Le ministère de la Santé a fait état le 15 janvier de 144 nouveaux malades du Covid-19, un chiffre qui n’a pas été aussi élevé depuis le 2 mars 2020.

Après l’apparition d’un foyer de Covid-19 dans les zones rurales du Hebei, autour de la Beijing, la Chine a placé 20.000 habitants en quarantaine forcée, le 15 janvier.

Grâce à des dépistages massifs, à des confinements, à la filtration des voyageurs provenant de l’étranger ou encore au suivi des déplacements, l’épidémie de Covid-19 a largement été enrayée depuis le printemps.

« Pour entrer dans le comté de Zengcun, il faut porter des combinaisons de protection, et le véhicule doit être désinfecté. Sur la route qui mène au village de Xiaoguozhuang, nous voyons des ruraux portant des bagages, habillés d’épais vêtements d’hiver, qui attendent devant le bus », a expliqué Zhongguo Xinwen Zhoukan, l’hebdomadaire de Beijing, cité par Courrier International.

La plupart des nouveaux cas sont enregistrés dans le Hebei, la province qui entoure Beijing, et où 22 millions de personnes sont déjà soumises à une forme ou à une autre de confinement.

Cette petite résurgence épidémique de Covid-19 semble être le résultat d’une circulation du virus dans les zones rurales de certaines grandes villes, notamment de Shijiazhuang, le chef-lieu provincial et épicentre du nouveau foyer.

Le 2 janvier, le premier cas positif a été détecté à Xiaoguozhuang, village, près de l’aéroport international de Shijiazhuang, capitale du Hebei, non loin de Beijing. « L’entrée du village est gardée par une équipe de quatre ou cinq personnes, composée de policiers et de villageois, en poste vingt-quatre heures sur vingt-quatre« , a constaté le magazine, cité par Courrier International.

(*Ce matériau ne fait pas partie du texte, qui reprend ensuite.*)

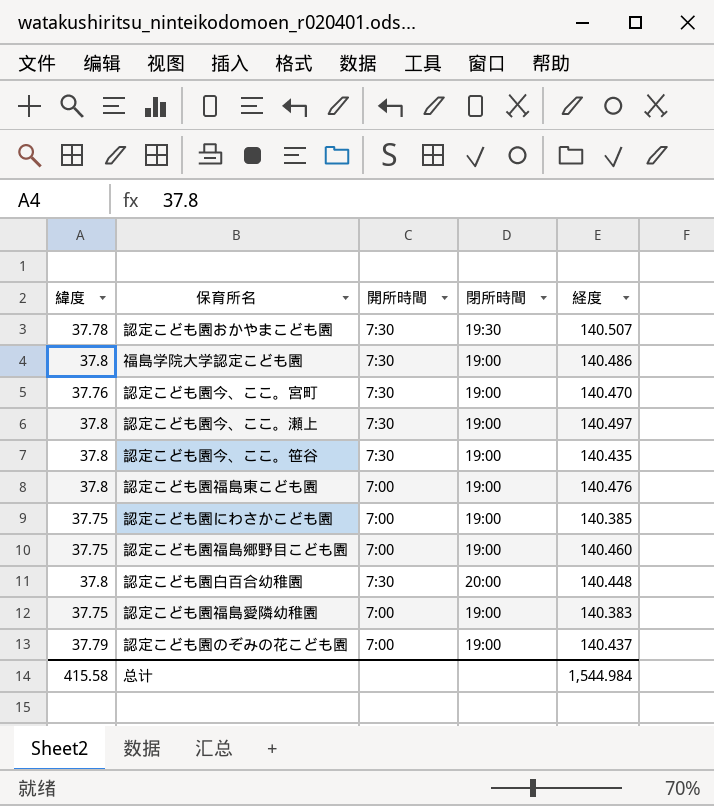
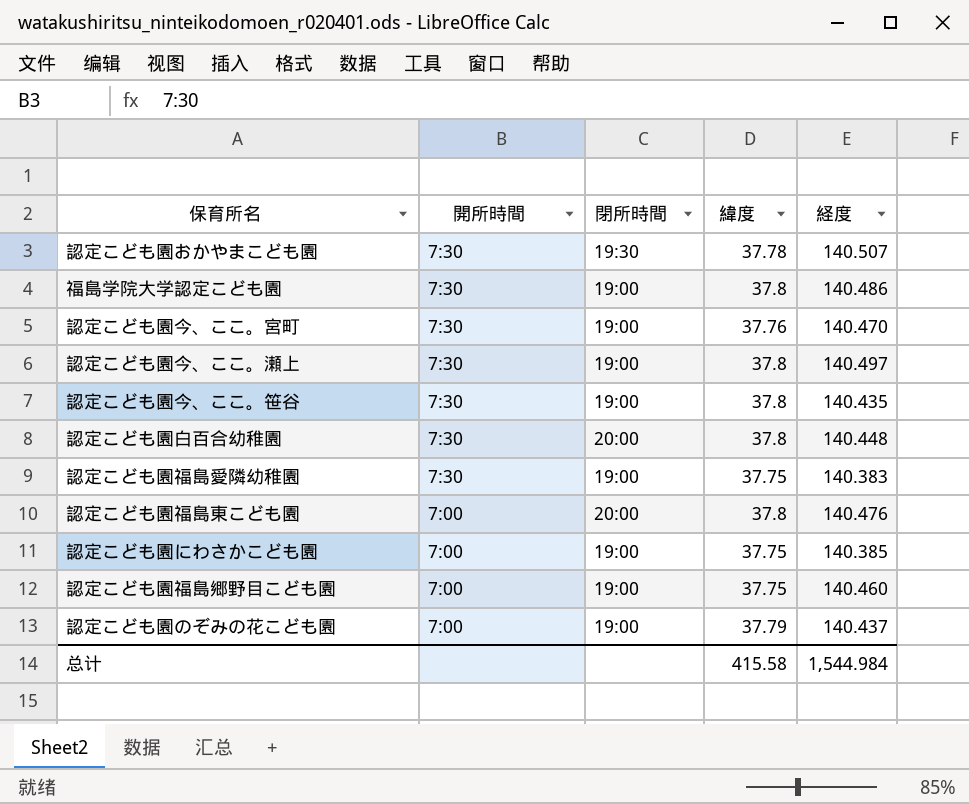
row order: none -> 開所時間 descending
column 緯度 | position: 1 -> 4
認定こども園福島愛隣幼稚園 | 開所時間: 7:00 -> 7:30
認定こども園福島東こども園 | 閉所時間: 19:00 -> 20:00

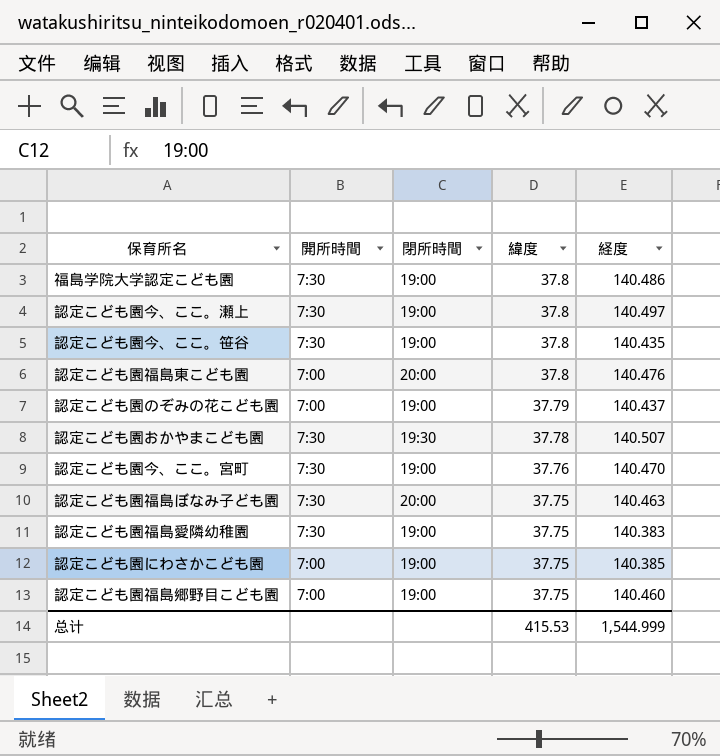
row order: 開所時間 descending -> 緯度 descending
row 認定こども園白百合幼稚園: 7:30 | 20:00 | 37.8 | 140.448 -> none
row 認定こども園福島ぼなみ子ども園: none -> 7:30 | 20:00 | 37.75 | 140.463
总计 | 緯度: 415.58 -> 415.53
总计 | 経度: 1,544.984 -> 1,544.999

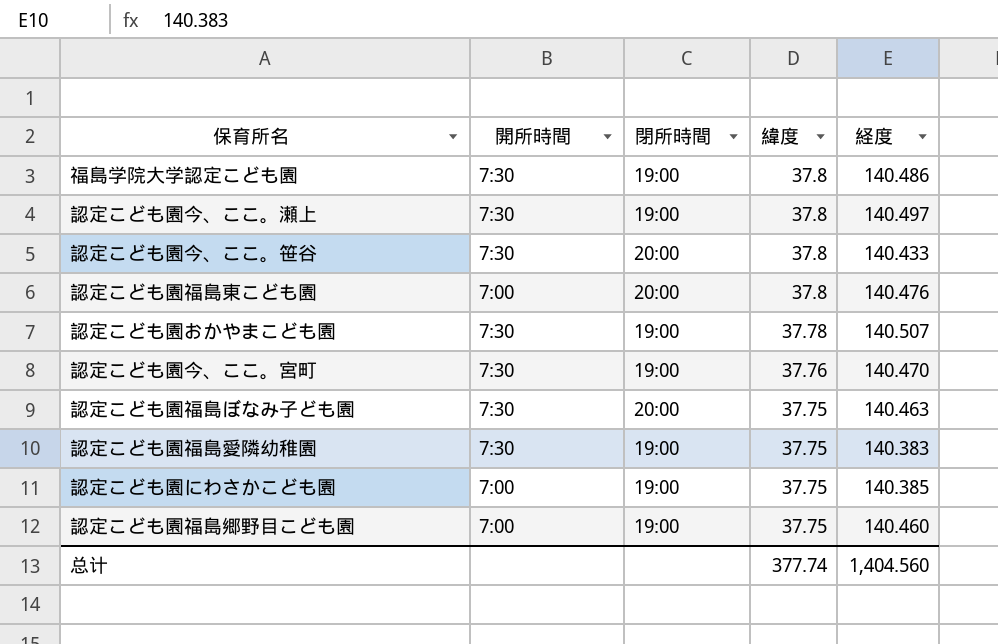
row 認定こども園のぞみの花こども園: 7:00 | 19:00 | 37.79 | 140.437 -> none
認定こども園今、ここ。笹谷 | 閉所時間: 19:00 -> 20:00
認定こども園今、ここ。笹谷 | 経度: 140.435 -> 140.433
認定こども園おかやまこども園 | 閉所時間: 19:30 -> 19:00
总计 | 緯度: 415.53 -> 377.74
总计 | 経度: 1,544.999 -> 1,404.560

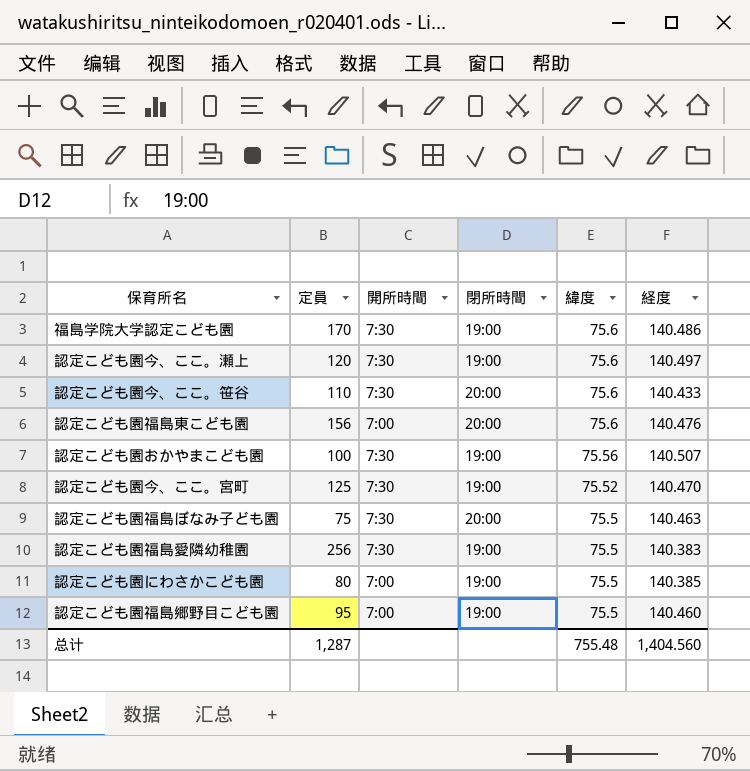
column 定員 | position: none -> 2
福島学院大学認定こども園 | 緯度: 37.8 -> 75.6
認定こども園今、ここ。瀬上 | 緯度: 37.8 -> 75.6
認定こども園今、ここ。笹谷 | 緯度: 37.8 -> 75.6
認定こども園福島東こども園 | 緯度: 37.8 -> 75.6
認定こども園おかやまこども園 | 緯度: 37.78 -> 75.56
認定こども園今、ここ。宮町 | 緯度: 37.76 -> 75.52
認定こども園福島ぼなみ子ども園 | 緯度: 37.75 -> 75.5
認定こども園福島愛隣幼稚園 | 緯度: 37.75 -> 75.5
認定こども園にわさかこども園 | 緯度: 37.75 -> 75.5
認定こども園福島郷野目こども園 | 緯度: 37.75 -> 75.5
总计 | 緯度: 377.74 -> 755.48

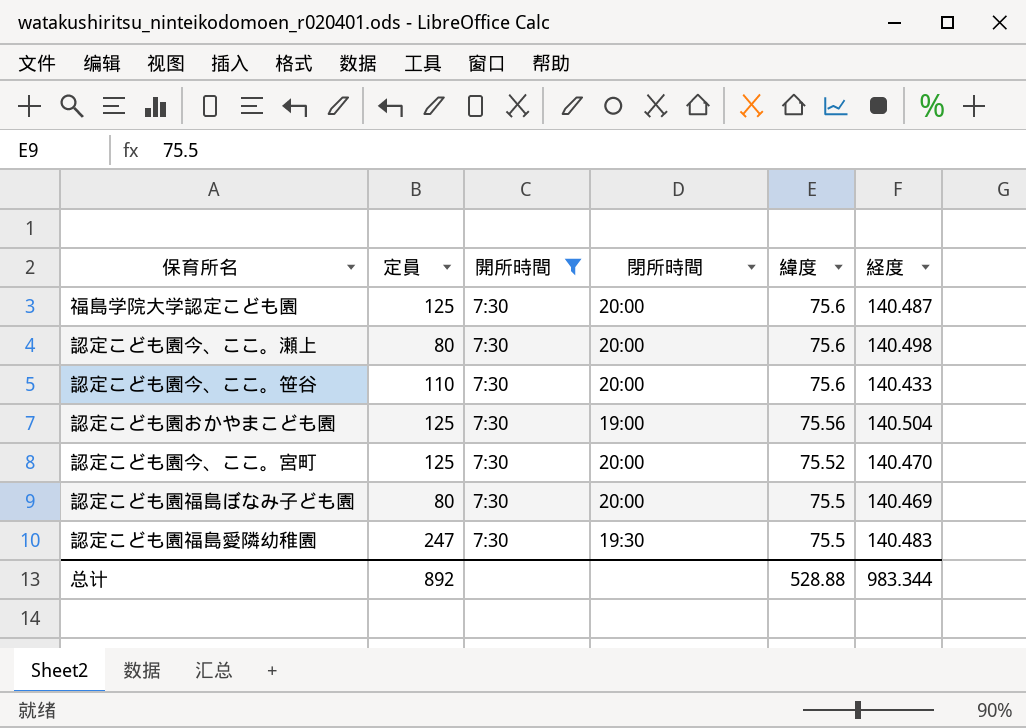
filter: none -> 開所時間 = 7:30
福島学院大学認定こども園 | 定員: 170 -> 125
福島学院大学認定こども園 | 閉所時間: 19:00 -> 20:00
福島学院大学認定こども園 | 経度: 140.486 -> 140.487
認定こども園今、ここ。瀬上 | 定員: 120 -> 80
認定こども園今、ここ。瀬上 | 閉所時間: 19:00 -> 20:00
認定こども園今、ここ。瀬上 | 経度: 140.497 -> 140.498
認定こども園おかやまこども園 | 定員: 100 -> 125
認定こども園おかやまこども園 | 経度: 140.507 -> 140.504
認定こども園今、ここ。宮町 | 閉所時間: 19:00 -> 20:00
認定こども園福島ぼなみ子ども園 | 定員: 75 -> 80
認定こども園福島ぼなみ子ども園 | 経度: 140.463 -> 140.469
認定こども園福島愛隣幼稚園 | 定員: 256 -> 247
認定こども園福島愛隣幼稚園 | 閉所時間: 19:00 -> 19:30
認定こども園福島愛隣幼稚園 | 経度: 140.383 -> 140.483
总计 | 定員: 1,287 -> 892
总计 | 緯度: 755.48 -> 528.88
总计 | 経度: 1,404.560 -> 983.344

L’ensemble des habitants du village, soit 4 700 personnes, ont été transférés vers des lieux de confinement collectif. Le magazine économique Caixin a révélé que les habitants des douze villages du comté de Zengcun ont été invités, le 11 janvier, à se déplacer pour une quarantaine centralisée.

Plus de 20.000 habitants de villages situés aux alentours ont ainsi été placés depuis mercredi en quarantaine dans des hôtels, a indiqué la télévision publique CCTV.

«Il est naturel qu’ils soient anxieux et paniqués», a indiqué à la chaîne Liu Jinpei, une psychologue mobilisée dans l’opération. Les autorités ont mis en place un numéro de téléphone pour assurer un soutien psychologique.

La Chine tente d’éviter toute envolée des infections de Covid-19 à l’approche des vacances du Nouvel an lunaire, du 11 au 17 février, qui voient chaque année des millions de chinois prendre les transports pour rentrer dans leurs familles. La Chine compte vacciner 50 millions de personnes de groupes à risque avant les fêtes.

La priorité n’est pas donnée à la vaccination des personnes âgées, mais surtout aux travailleurs en contact avec le public, comme les chauffeurs de bus ou les employés de magasins.

Selon Xiao Zhifeng, le directeur adjoint des autorités sanitaires de l’arrondissement, la vaccination des groupes à risque sera terminée d’ici le Nouvel an lunaire (12 février) et sera ensuite étendue à l’ensemble de la population.

Le ministère chinois de la Santé a fait état le 14 janvier du premier mort du Covid-19 depuis près de huit mois dans le pays.